Blog Post

Big data in real time is no fantasy

Stay on Top of Enterprise Technology Trends

Get updates impacting your industry from our GigaOm Research Community
Join the Community!

Big data — as in managing and analyzing — large volumes of information, has come a long way in the past couple of years. Among the greatest innovations might be the advent of real-time analytics, which allow the processing of information in real time to enable instantaneous decision-making. Even Hadoop, the set of parallel-processing tools that has become the face of big data, but which has been historically limited to batch processing, is coming along for the ride.

Analytics are nothing new, but Hadoop had made organizations of all types realize they can analyze all their data and do so using commodity servers with local storage. They can extract valuable business insights from sources like social media comments, web pages and server log files.

Because of its parallel nature and ability to scale across thousands of nodes, Hadoop makes short work of even terabytes of information that might have taken days to process using traditional methods. But not short-enough work for some situations.

Yahoo (s yhoo) CTO Raymie Stata explained the current state of affairs in a recent article at The Register:

With the paths that go through Hadoop [at Yahoo!], the latency is about fifteen minutes. … [I]t will never be true real-time. It will never be what we call “next click,” where I click and by the time the page loads, the semantic implication of my decision is reflected in the page.

However, thanks to various Hadoop optimizations, complementary technologies and advanced algorithms, real-time analytics are becoming a real possibility. The goal for everyone seeking real-time analytics is to have their services act immediately — and intelligently — on information as it streams into the system.

Pick a platform

Yahoo itself is working on a couple of real-time analytics projects, including S4, which we’ve profiled here, and MapReduce Online. Appistry and Accenture (s acn) teamed up late last year to create a product called Cloud MapReduce. DataStax’s Brisk Hadoop distribution analyzes and stores data within the same Cassandra NoSQL database on the same system, so applications can access and serve Hadoop-processed data much faster than using separate storage systems.

This week, a startup called HStreaming launched its eponymous product, which actually is based on Hadoop. Whereas Yahoo is focused on web behavior, HStreaming lays out the following examples in its press release:

Typical examples include location information, sensor data, or log files when the traditional model of store-and-process-later is not fast enough for such data volumes. Companies need to react promptly to sensor readings or analyze web logs as they are generated because that type of information becomes quickly obsolete.

Others are using real-time analysis to make targeted advertising bot instantaneous and super-efficient. I spoke yesterday with Eric Wheeler, founder and CEO of 33Across, a marketing platform that lets companies target potential customers based on those companies’ social graphs. Essentially, he explained, “We constantly re-score the brand graph to understand who are the best targets for that ad right now. We use social connections of that brand to know whom we should next target.”

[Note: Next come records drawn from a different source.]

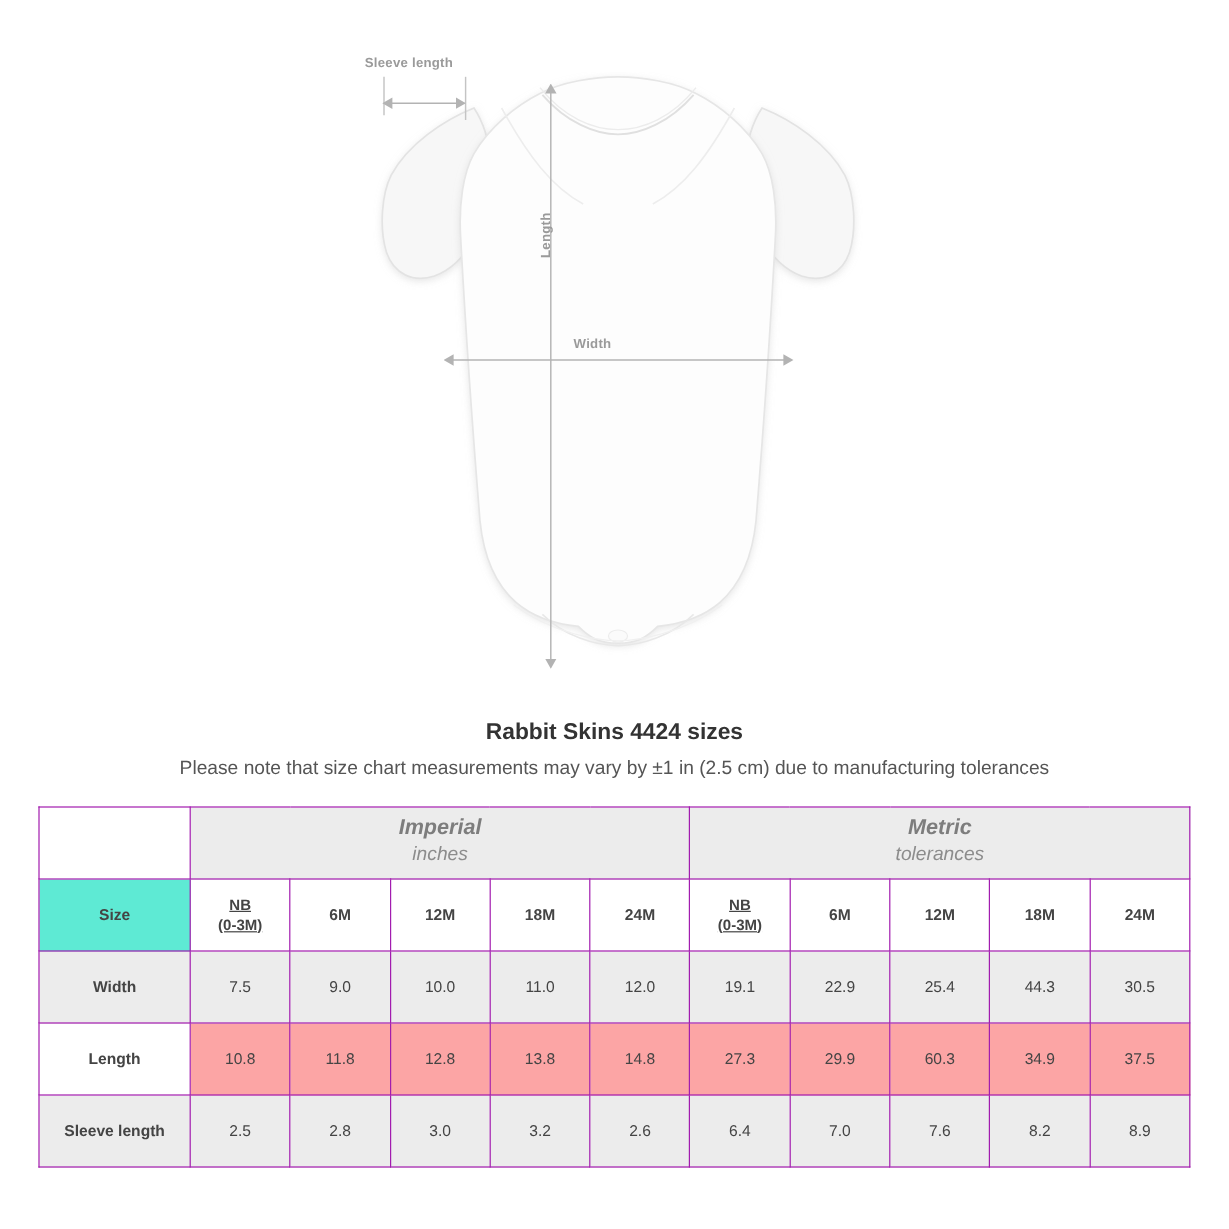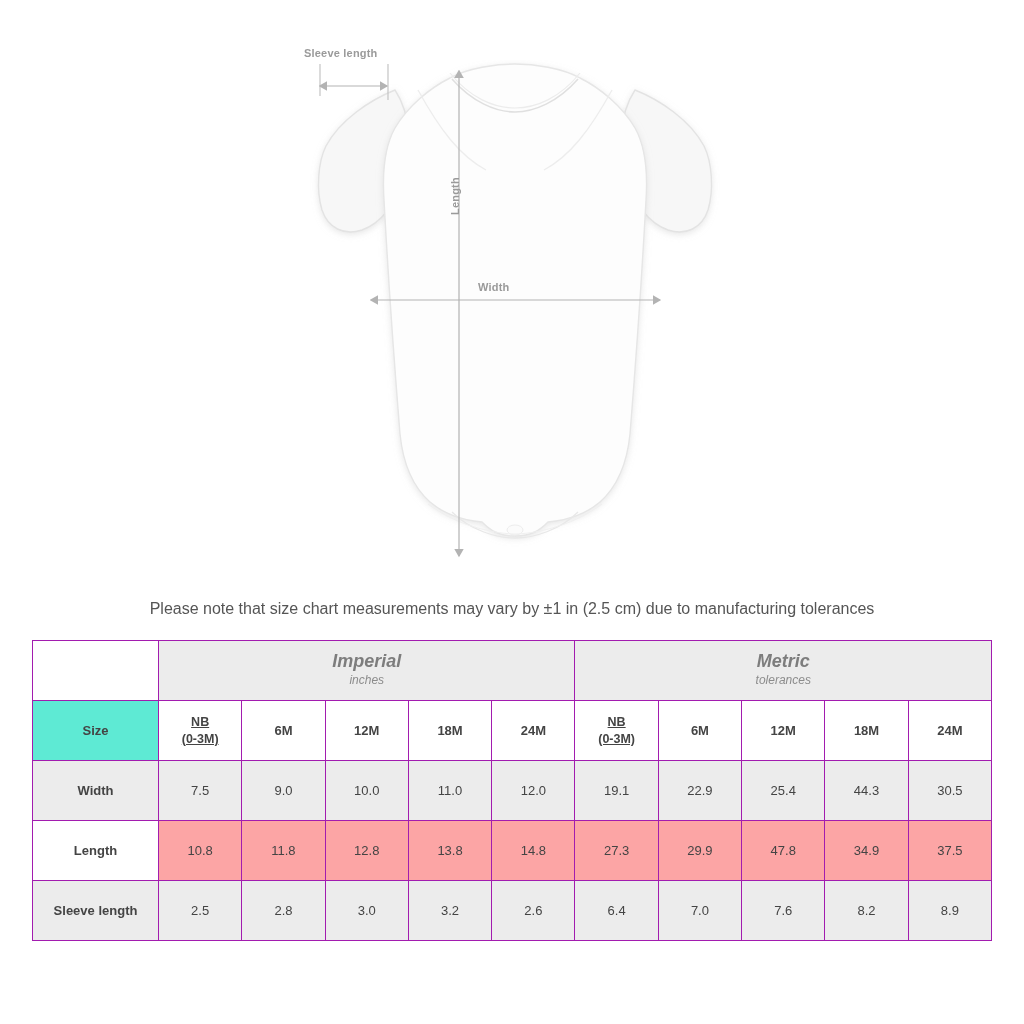"Rabbit Skins 4424 sizes" h1.chart-title { html: none -> <h1>Rabbit Skins 4424 sizes</h1> }
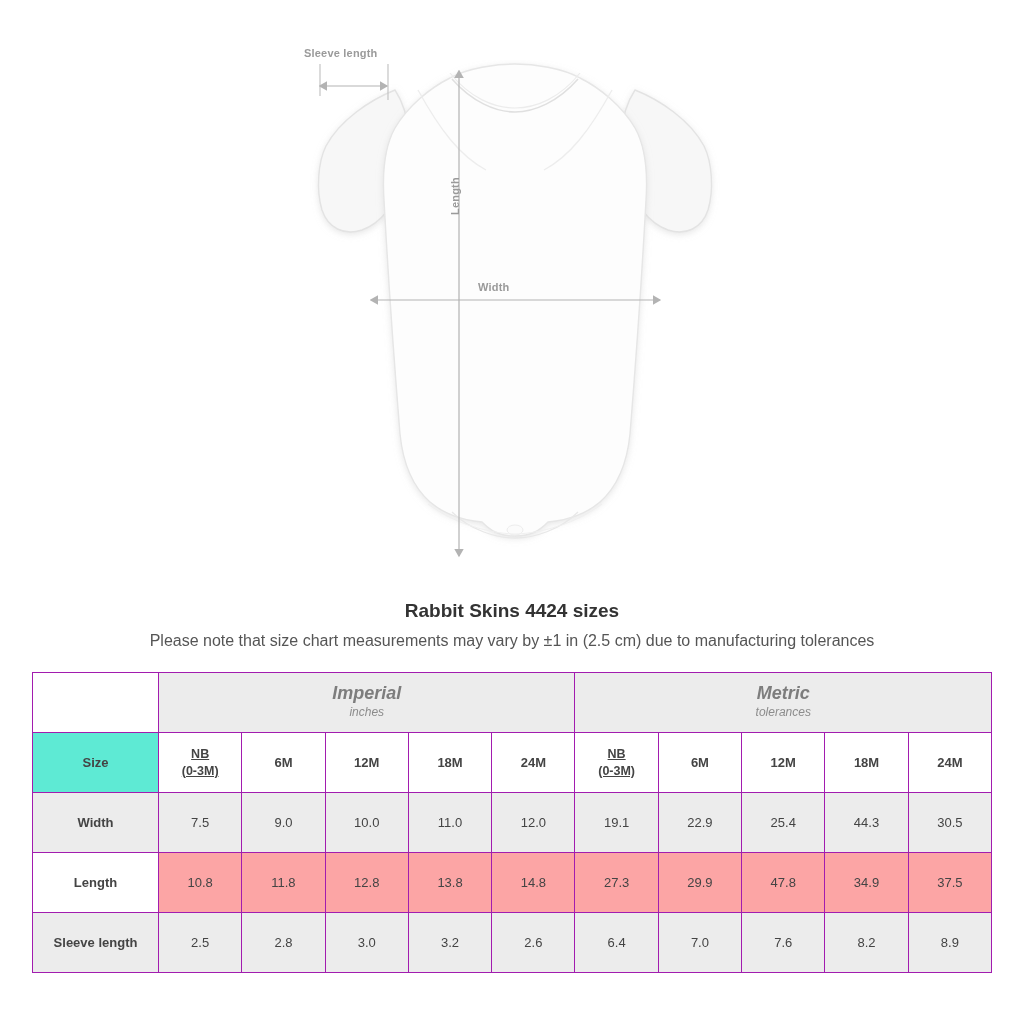"inches" .unit-sub { font-size: 12px -> 16px }
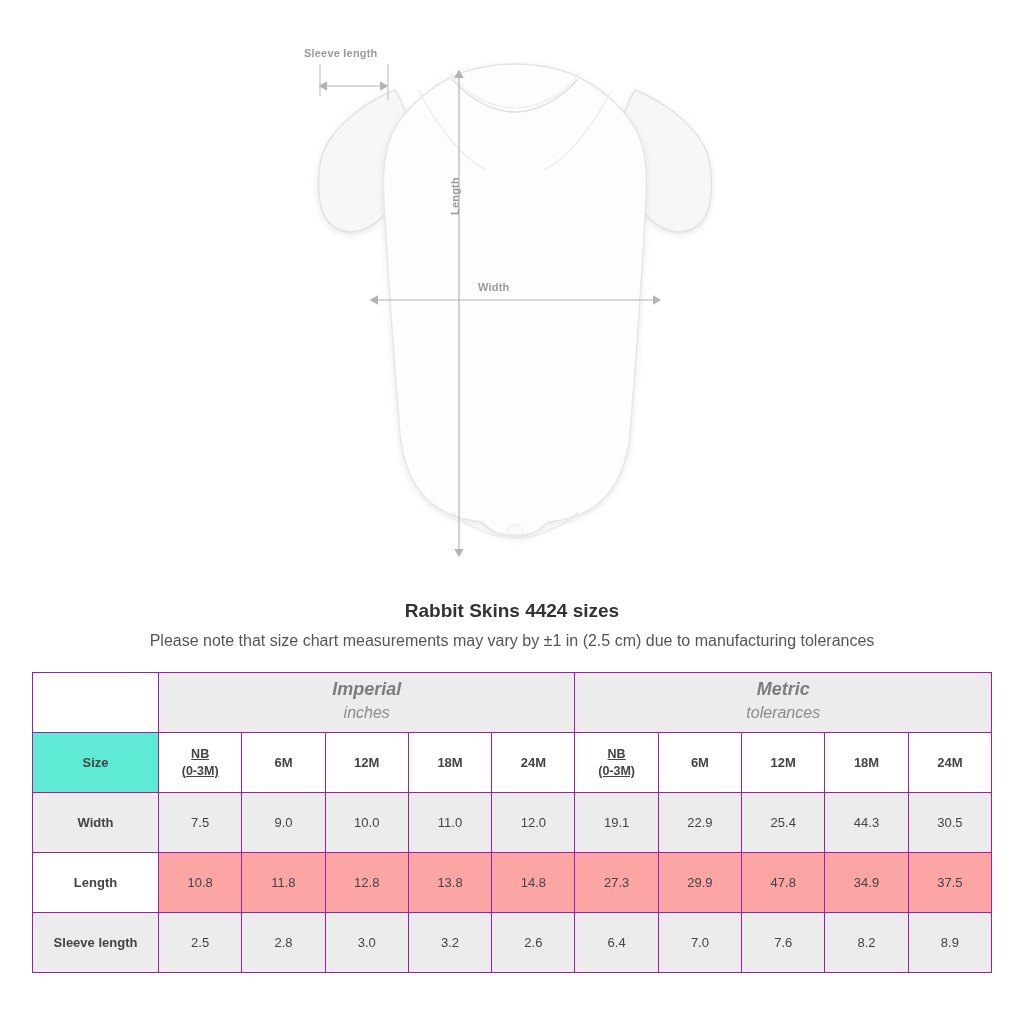"47.8" td { text: 47.8 -> 60.3 }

In order to do this, 33Across maintains a “massive Hadoop implementation” complemented by machine-learning and predictive-analytics algorithms that has developed in-house. Presumably, the data batch processed by, and stored in, the Hadoop cluster adds context to streaming data as it hits the 33Across system. The more data it has about a brand’s social graph, the better decision it can make on the fly.

Jeff Jonas, chief scientist of IBM’s (s ibm) Entity Analytics division and all-around big-data genius, analogizes this effect to putting to together a puzzle. The more pieces you have in place, the easier it is to figure out where the next piece goes. Within the context of IBM’s big data portfolio, for example, Hadoop helps companies learn their past, which helps real-time products such as InfoSphere Streams or Jonas’s Entity Analytics software analyze streaming data more accurately.

Real-time advertising was also the impetus behind’s recent partnership with Triggit. Amazon (s amzn) wants to use its data to make money by helping other web sites better target incoming visitors as they browse from site to site. Thanks to Triggit’s predictive algorithms and cookie-analysis system, “Amazon [can] show the right ads to the right users across nine ad exchanges and more than four million websites.”

If this all sounds like high computer science, it is. But the most interesting thing about it might be that it was hardly even possible a few years ago. According to Wheeler, the tools and best practices — and in some cases, the data — weren’t readily available until recently, so the evolution from batch processing to real-time processing has happened quickly.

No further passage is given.